Editorial (IFFN No. 22 – April 2000)

EDITORIAL
2000 – A Year of new Global Fire Partnerships and Initiatives

(will be published in IFFN No. 23 – December 2000, p. 1)


Careful readers may have noticed that two new logos of partner organizations have appeared on page ii of IFFN, the new logo of the International Strategy for Disaster Reduction (ISDR) and the logo of the German Agency for Technical Cooperation (Deutsche Gesellschaft für Technische Zusammenarbeit – GTZ).
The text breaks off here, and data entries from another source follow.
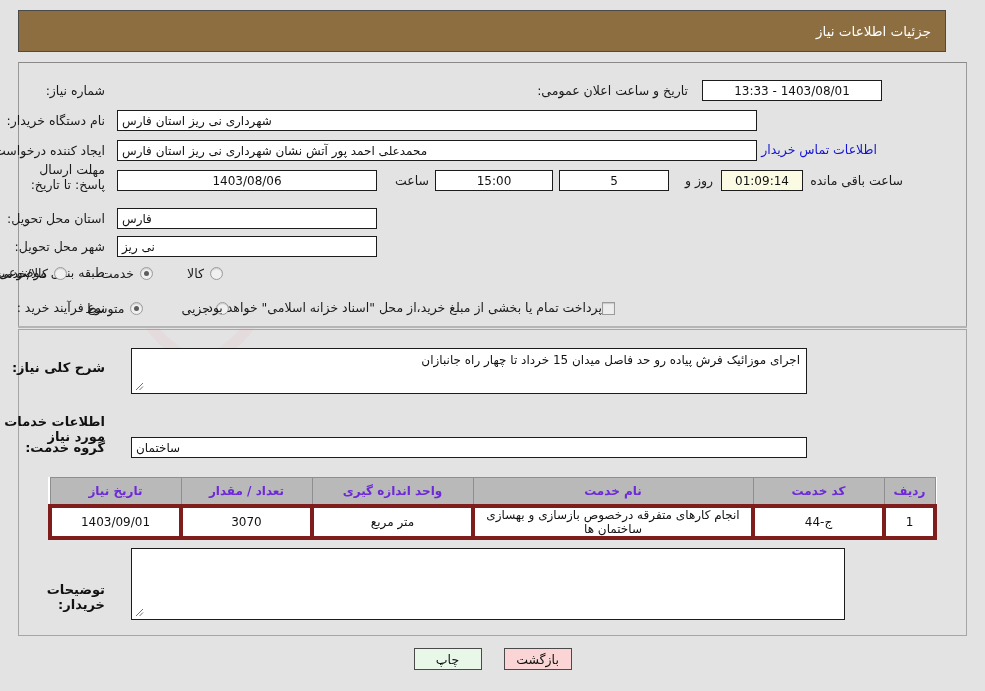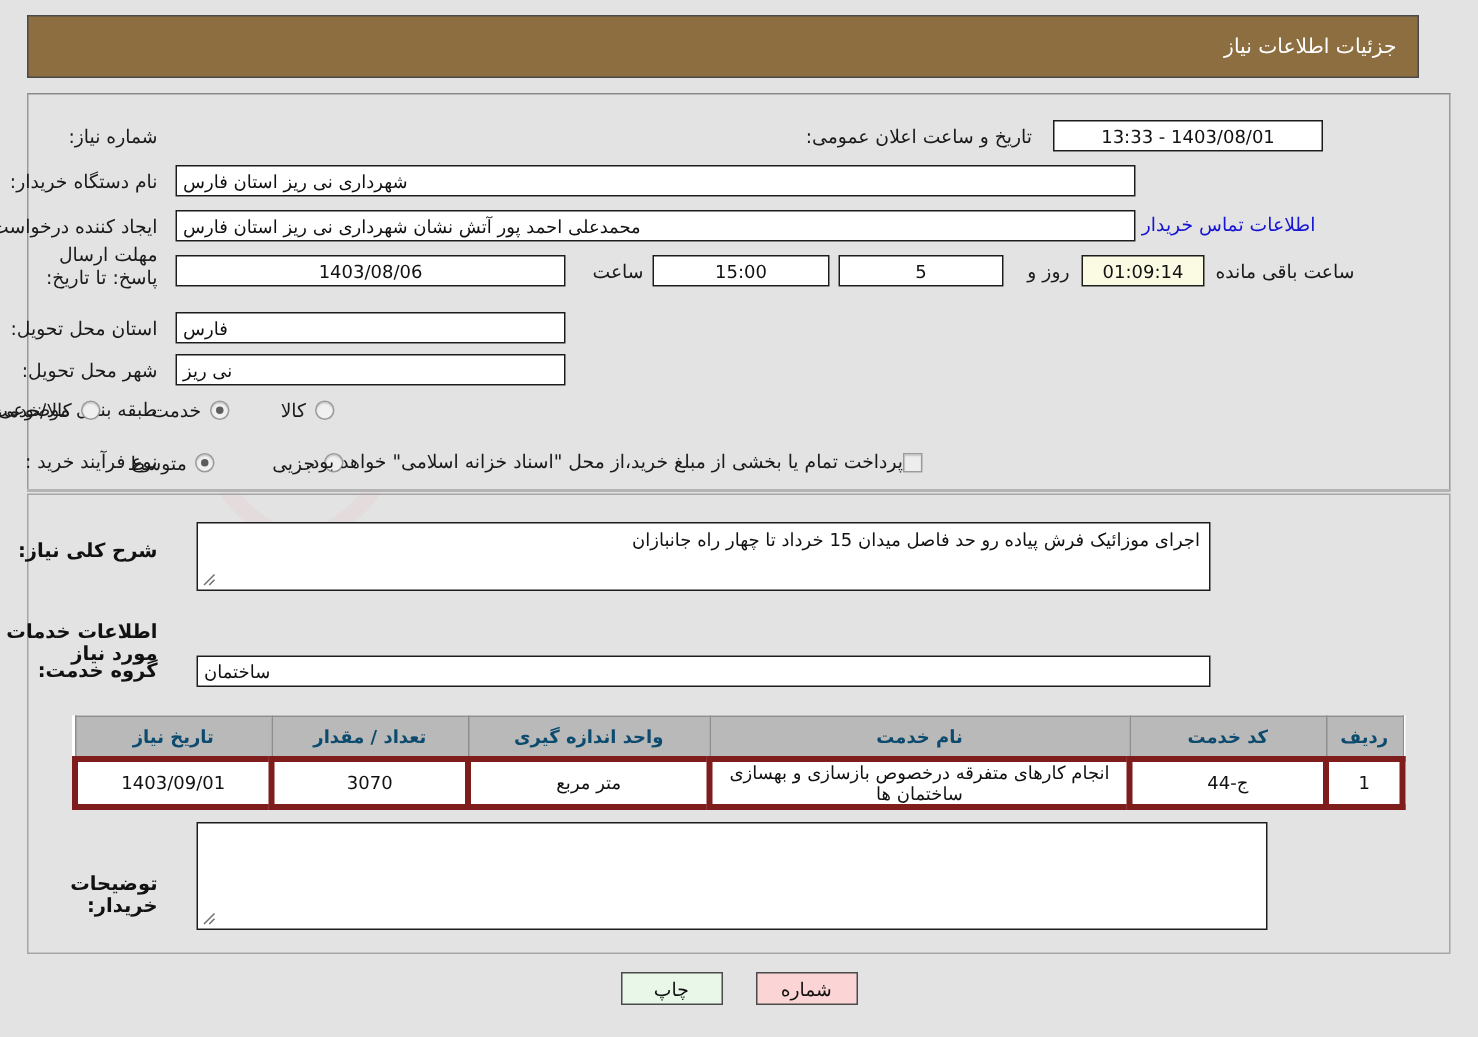--- a/index.html
+++ b/index.html
@@ -174,21 +174,21 @@
     width: 889px;
     border-collapse: collapse;
     z-index: 3;
     background: #ffffff;
   }
   #svc-table th {
     background: #b9b9b9;
     border: 1px solid #8e8e8e;
     font-size: 12px;
     font-weight: bold;
-    color: #0c4a6e;
+    color: #6d28d9;
     height: 26px;
     padding: 0 6px;
     text-align: center;
   }
   #svc-table td {
     border: 4px solid #7f1d1d;
     font-size: 12px;
     color: #111;
     height: 26px;
     padding: 0 6px;
@@ -377,17 +377,17 @@
   <div class="ta" style="top:548px; right:140px; width:714px; height:72px;">
     <span></span>
     <span class="grip">
       <svg width="9" height="9" viewBox="0 0 9 9">
           <path d="M8 1 L1 8 M8 4.5 L4.5 8" stroke="#707070" stroke-width="1" fill="none"></path>
         </svg>
     </span>
   </div>
 
   <div class="btnbar">
-    <button type="button" class="btn back">شماره</button>
+    <button type="button" class="btn back">بازگشت</button>
     <button type="button" class="btn print">چاپ</button>
   </div>
 
 </div>
 
 </body></html>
The ISDR logo resembles the former logo of the UN International Decade for Natural Disaster Reduction (IDNDR). In fact, the ISDR is the successor arrangement of the IDNDR and became effective in January 2000. In this issue we present the new logo of a UN programme that is becoming involved increasingly in addressing global problems associated with forest fires and other wildland fires. On 11 October 2000 the first UN inter-agency platform for wildland fires has been created under the ISDR. This decision was made at the second meeting of the ISDR Inter-Agency Task Force for Disaster Reduction (IATF). The IATF is a constituent element of the ISDR and serves, among other, as the main forum within the UN system for devising strategies and policies for the reduction of natural hazards in accordance with the framework laid down in resolutions of Economic and Social Council (ECOSOC) and of the UN General Assembly. The Working Group Wildland Fire is one of four working Groups of the IATF. The Working Group Wildland Fire has been proposed jointly by the World Conservation Union (IUCN) and the Global Fire Monitoring Center (GFMC). Starting in 2001 the GFMC will coordinate new Working Group. We will report in IFFN No. 25.

As expressed in the UN General Assembly Resolution A/RES/54/219, the ISDR Secretariat will continue all promotional and awareness-raising activities carried in strengthening the achievements already made during IDNDR towards achieving a concrete global culture of prevention. The UN 2000 World Disaster Reduction Campaign has been conducted from August to October 2000 around the theme of “Disaster Prevention, Education and Youth” and culminated on 11 October 2000 with the worldwide celebrations of the International Day for Disaster Reduction. Specific emphasis had been placed on forest fires as an illustration of a significant and recurrent threat whose economic and social impact has always been underestimated. The announcement of the UN 2000 World Disaster Reduction Campaign had been circulated worldwide to organizations and individuals dealing with disaster prevention, as well as to young people and schools, in order to encourage national participation in the campaign. A press release announcing the campaign had bee issued through the UN Department of Public Information in Geneva. An information kit in English, French, Spanish and Russian was produced in cooperation with the Global Fire Monitoring Center (GFMC), the Emergency Management Australia, the French Entente Interdépartementale en vue de la Protection de la Forêt contre l’Incendie, the French Conservatoire de la Forêt Méditerranéenne, the South African Government’s Ukuvuka Operation Firestop and the Cuerpo de Bomberos del Instituto Nacional de Seguros de Costa Rica. It included scientific articles, a poster and case studies on forest fires and disaster prevention as well as a children’s booklet. The IFFN readers are kindly referred to the educational materials presented by the ISDR Secretariat. They are available on the ISDR Website (http://www.unisdr.org).

In this issue we present a GTZ Special. It reveals the high-profile involvement of an agency that has been dealing with wildland fire problems in the frame of bilateral technical, scientific and financial cooperation since many years. A number of reports have been published in the pages of IFFN since the early 1990s. This GTZ Special provides the views of GTZ project staff working all over the globe.

In my last Editorial (IFFN No.22 – April 2000) I reported about an initiative under the UN International Search and Rescue Advisory Group (INSARAG) to establish a wildland fire component that would deal with international assistance to countries that need support in extreme fire emergencies. At the ECE/FAO Baltic Exercise for Fire Information and Resources Exchange 2000 (BALTEX FIRE 2000) in Finland, June 2000, and the 5th INSARAG Regional Europe-Africa meeting in Hammamet, Tunisia, November 2000, further steps were prepared towards implementation. In the next issue of IFFN (April 2001) we will report about BALTEX FIRE 2000 in the frame of a Forest Fire Special on the Baltic Region including the Russian Federation.